SPD will Telefonüberwachung zur Gefahrenabwehr

Die Reaktion von Linken und Grünen war zurückhaltend. „Gut, dass mal alles auf dem Tisch liegt“, sagte der innenpolitische Sprecher der Grünen, Benedikt Lux. Seine Fraktion werde den Entwurf in den nächsten Wochen in aller Ruhe bewerten. Niklas Schrader, innenpolitischer Sprecher der Linken, sprach „von einer Diskussionsgrundlage, an der es nun weiterzuarbeiten gilt“. Auf Nachfrage wurden Schrader und Lux deutlicher. In der vorliegenden Form werde der Entwurf „nie verabschiedet“ werden, waren sich beide sicher. Eigentlich enthalte das Papier nichts Neues, sagte Schrader. „SPD pur“ nannte Lux den Entwurf. „Es wird darauf eine Grünen-pur-Antwort geben und eine Linke-pur-Antwort“, pro­gnos­ti­zierte er.

In dem Gesetzentwurf hat die SPD die elektronische Fußfessel für Gefährder festgeschrieben und die Einführung des finalen Rettungsschusses. Die Polizei soll dadurch bei Terroranschlägen mehr Rechtssicherheit bekommen. Grüne und Linke haben stets klargemacht, dass sie beide Punkte nicht mittragen werden. Der SPD Innenpolitiker Zimmermann sagte zur taz, er halte es dennoch für denkbar, dass die Koalitionspartner sich in manchen Punkten im Sinne der SPD bewegten.

Benedikt Lux, Grüne, Innenpolitik

„Gut, dass mal alles auf dem Tisch liegt“

Was der SPD besonders viel bedeutet? „Entscheidend wichtig für uns“, so Zimmermann, sei die Einführung der Telefon­überwachung zur Gefahren­abwehr. Bisher darf die Polizei nur Telefonate von Personen abhören, gegen die ein Strafverfahren eröffnet ist. Zentral wichtig sei zudem die Befugnis zum Einsatz stiller SMS und sogenannter Imsi-Catcher zur Gefahrenabwehr. Auch das geht bislang nur im Zuge einer Strafverfolgung.

Die erweiterten Befugnisse für die Polizei seien eine Lehre, die aus dem Fall des islamistischen Attentäters Anis Amri zu ziehen sei, sagt der SPD-Innenpolitiker.

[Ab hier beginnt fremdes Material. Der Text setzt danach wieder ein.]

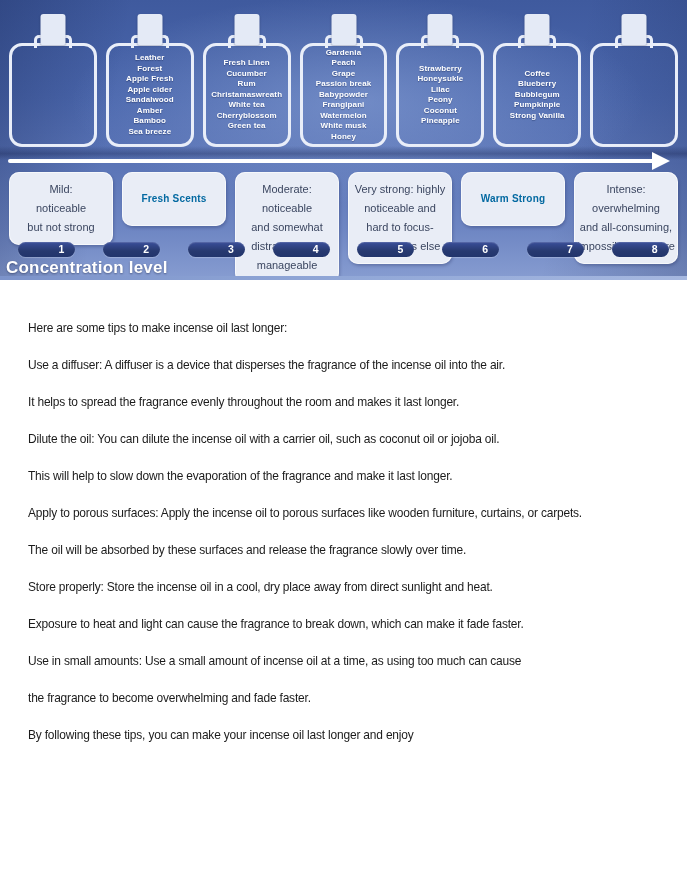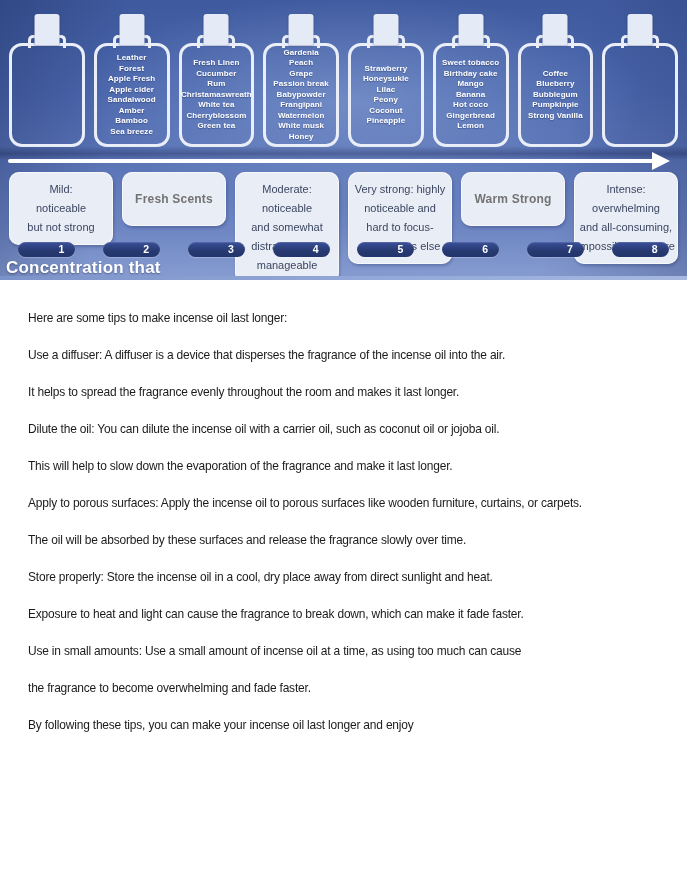--- a/index.html
+++ b/index.html
@@ -158,18 +158,6 @@
 Peony
 Coconut
 Pineapple</div>
-          </div>
-        <div class="neck"></div>
-        <div class="cap"></div>
-      </div>
-      <div class="bottle">
-        <div class="bbody">
-            <div class="scents">Sweet tobacco
-Birthday cake
-Mango
-Banana
-Hot coco
-Gingerbread Lemon</div>
           </div>
         <div class="neck"></div>
         <div class="cap"></div>

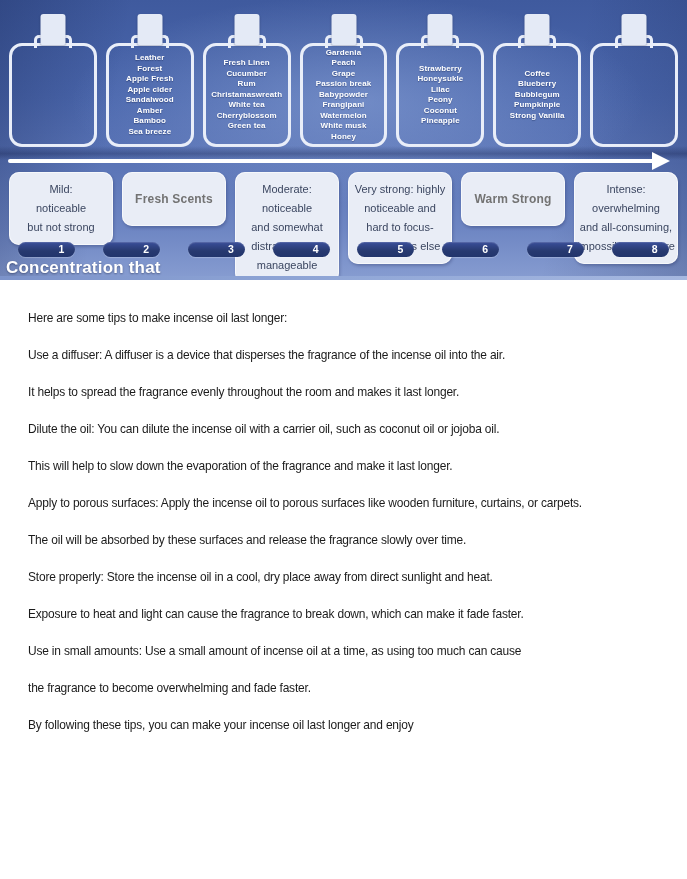--- a/index.html
+++ b/index.html
@@ -64,7 +64,7 @@
     font-size:11px; line-height:19px;
   }
   .level-box.em { min-height:54px; }
-  .level-box.em span { font-size:12px; font-weight:700; color:#737373; letter-spacing:0.2px; line-height:14px; }
+  .level-box.em span { font-size:10px; font-weight:700; color:#0369a1; letter-spacing:0.2px; line-height:14px; }
 
   
   .pillsrow { top:242px; }

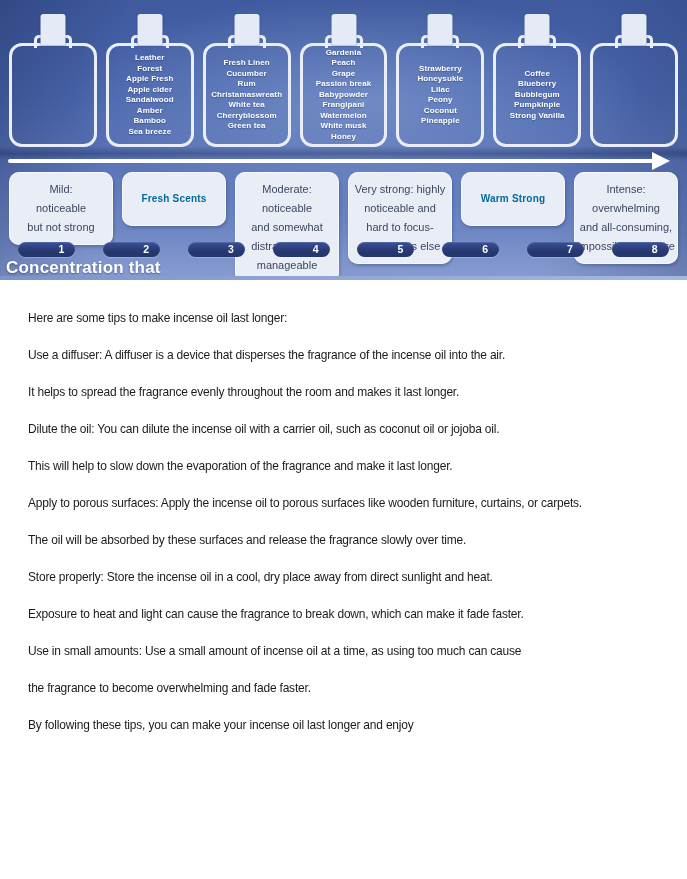--- a/index.html
+++ b/index.html
@@ -245,7 +245,7 @@
         </div>
     </div>
 
-    <div class="band-title">Concentration that</div>
+    <div class="band-title">Concentration level</div>
     <div class="band-edge"></div>
   </div>
 

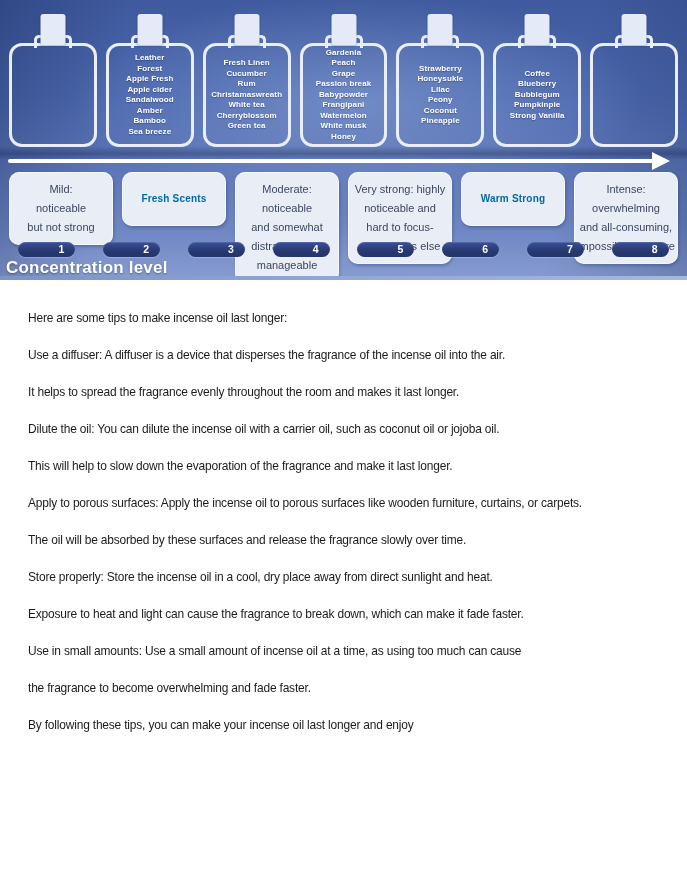--- a/index.html
+++ b/index.html
@@ -83,7 +83,7 @@
     background:linear-gradient(90deg, #7c93ca 0%, #93a9d8 55%, #a6b8e0 100%); }
 
   
-  .tips { padding:29px 0 0 28px; }
+  .tips { padding:39px 0 0 28px; }
   .tip {
     font-size:13px; line-height:17px; color:#1b1b1b; letter-spacing:-0.2px;
     white-space:nowrap; margin:0 0 20px 0;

Ermöglicht werden müsse es deshalb auch, Gefährder – weiter wie bisher – vier Tage in Unterbindungsgewahrsam festsetzen zu können. Im Koalitionsvertrag steht, der Unterbindungsgewahrsam solle von jetzt vier Tagen auf zwei verkürzt werden. Dazu Zimmermann: Vier Tage sollten lediglich für Gefährder gelten.

Teil des Koalitionsvertrags ist auch, dass Berlin mit dem unabhängigen Polizeibeauftragten eine neutrale Beschwerdeinstanz bekommen soll. Auch deshalb, so Zimmermann, habe seine Partei den Entwurf vorlegt: um Bedenken des Koali­tions­partners zu zerstreuen, der Posten sei Verhandlungsmasse. Dem sei mitnichten so.